Australian journalist Peter Greste is hugged by his mother Lois, left, and father Juris, right, after his arrival in Brisbane, Australia, Thursday, Feb. 5, 2015.

Australian journalist Peter Greste said he wants to remain a foreign news correspondent, even after spending 400 days in an Egyptian jail on charges of broadcasting "false news."

The Al Jazeera journalist, who was deported from Egypt earlier this week, smiled broadly as he spoke at a news conference Thursday alongside his parents in his hometown of Brisbane.

"I don't want to give this up, my job up. I'm a correspondent. It's what I do. How I do it, whether I actually do… go ahead with it, I don't know. That's the way I feel right now," he said.

Greste also spoke of the difficulty in leaving behind his colleagues, Canadian-Egyptian Mohamed Fahmy and Egyptian citizen Baher Mohamad, who remain in jail.

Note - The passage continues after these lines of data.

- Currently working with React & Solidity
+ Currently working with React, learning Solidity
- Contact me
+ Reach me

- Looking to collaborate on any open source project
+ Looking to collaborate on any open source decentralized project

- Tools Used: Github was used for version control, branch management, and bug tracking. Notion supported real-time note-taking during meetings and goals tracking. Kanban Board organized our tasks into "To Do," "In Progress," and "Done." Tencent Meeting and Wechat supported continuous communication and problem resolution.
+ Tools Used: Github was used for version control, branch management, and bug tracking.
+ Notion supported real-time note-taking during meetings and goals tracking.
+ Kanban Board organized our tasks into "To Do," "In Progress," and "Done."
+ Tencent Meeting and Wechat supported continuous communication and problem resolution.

"It was tough, you know. We'd discussed this prospect. We knew that there was a chance that one of us would leave and some of the others would have to stay... that doesn't make it any easier," said Greste.

The journalists were arrested in December 2013 under charges they aided the banned Muslim Brotherhood and spread false news, though prosecutors provided little evidence for the accusations.

Greste said his time in detention was tough physically and mentally. But he added that he is in "pretty good health" and that he and his colleagues were not abused while in jail.

The freed journalist also said he feels no animosity towards Egypt. "Egypt is going through a very difficult time at the moment. Politically, economically, socially and so on. I understand that very, very well," he said.

The arrests and convictions of the journalists brought condemnation from rights groups and other governments. Al Jazeera insists its employees were doing their jobs reporting the news, and said after Greste's release that all three must be exonerated.

Earlier this week, Canadian Foreign Minister John Baird said Fahmy's release was "imminent." Egyptian officials have also hinted Fahmy could soon be deported. His family has said this could happen on the condition that he give up his Egyptian citizenship.

It is less clear whether Mohamed will be released, since he possesses no second citizenship.